Having learnt to ride on a 1997 CZ 125 9 years ago in Caerphilly and Cardiff I have little sympathy for people moaning about the weather in London, and ‘winter riding’ in the capital of this great country.
I’ll try to avoid this becoming ‘when I were a lad’ entry; but when I were a lad in South Wales I commuted 30 miles each way from Pontypool to Caerphilly (over the mountains) each day – I did it all year round and to make matters worse I did it on a naked 125 that frankly had ideas of it’s own when it came to a large Welsh lad mounting it each morning.

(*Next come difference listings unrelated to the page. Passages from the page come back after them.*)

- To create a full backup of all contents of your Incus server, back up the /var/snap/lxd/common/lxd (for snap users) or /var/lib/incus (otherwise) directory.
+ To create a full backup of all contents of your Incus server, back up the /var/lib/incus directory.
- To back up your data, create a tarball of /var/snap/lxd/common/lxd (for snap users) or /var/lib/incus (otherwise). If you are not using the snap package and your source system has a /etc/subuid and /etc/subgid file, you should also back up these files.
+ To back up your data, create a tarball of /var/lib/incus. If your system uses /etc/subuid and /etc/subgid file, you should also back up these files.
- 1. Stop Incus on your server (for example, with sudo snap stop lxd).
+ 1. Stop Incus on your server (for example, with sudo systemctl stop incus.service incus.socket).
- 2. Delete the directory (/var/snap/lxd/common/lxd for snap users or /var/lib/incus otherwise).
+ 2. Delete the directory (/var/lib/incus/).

At 5am in the pitch dark I’d push the bike from its hiding place around the back of our terrace, over the next door neighbours’ patio and out onto the road. Once there I’d tickle the carb to get a little juice into it and then start my morning prayers… “please Dear Lord let it start first time…. please… I’ll never ask for anything else just let it be one kick this morning.” I was obviously a very naughty boy and God never answered my prayers – but the neighbours answered my kick starting a noisy bike outside their bedroom window each day with a torrent of abuse and threats to call the police – but this was 1997, Tony had only just been elected and ASBOs were a sparkle in David Blunkets eye; so my dear neighbours received a typical Welsh two finger salute and I continued to kick the bike into action, if you could call it that.

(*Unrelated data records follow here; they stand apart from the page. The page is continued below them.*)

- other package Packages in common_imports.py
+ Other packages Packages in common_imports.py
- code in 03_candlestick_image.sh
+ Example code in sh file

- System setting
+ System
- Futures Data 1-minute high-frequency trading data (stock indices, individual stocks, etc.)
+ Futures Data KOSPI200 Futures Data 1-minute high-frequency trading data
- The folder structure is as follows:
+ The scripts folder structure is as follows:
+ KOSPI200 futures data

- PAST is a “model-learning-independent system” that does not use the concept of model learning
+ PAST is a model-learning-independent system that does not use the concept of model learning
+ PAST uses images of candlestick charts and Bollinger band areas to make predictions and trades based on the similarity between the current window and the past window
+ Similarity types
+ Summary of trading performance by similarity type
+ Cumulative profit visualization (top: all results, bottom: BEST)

The problem you see was that at 5am, in the winter, in Pontypool you’re exceptionally lucky if the temperature is above -5 – and even the bravest of bike will have problems fireing after being left out in the cold with no cover. Which brings me to my point; I rode for two years over two mountains in all weathers, even snow, on a God forsaken East European 125 and would cheer when the temperature reached 0. So to hear people complain about London makes me laugh, it rarely goes below 0, okay there’s loads of salt on the road but that washes off, and most of the city is very well lit, the roads are for the most part good, there are no cattle grids to fall off on (that’s another post) and you don’t have Daffydd the local traffic cop pulling you over each morning cause he’s board and knows you have a thermos of coffee with you for emergencies.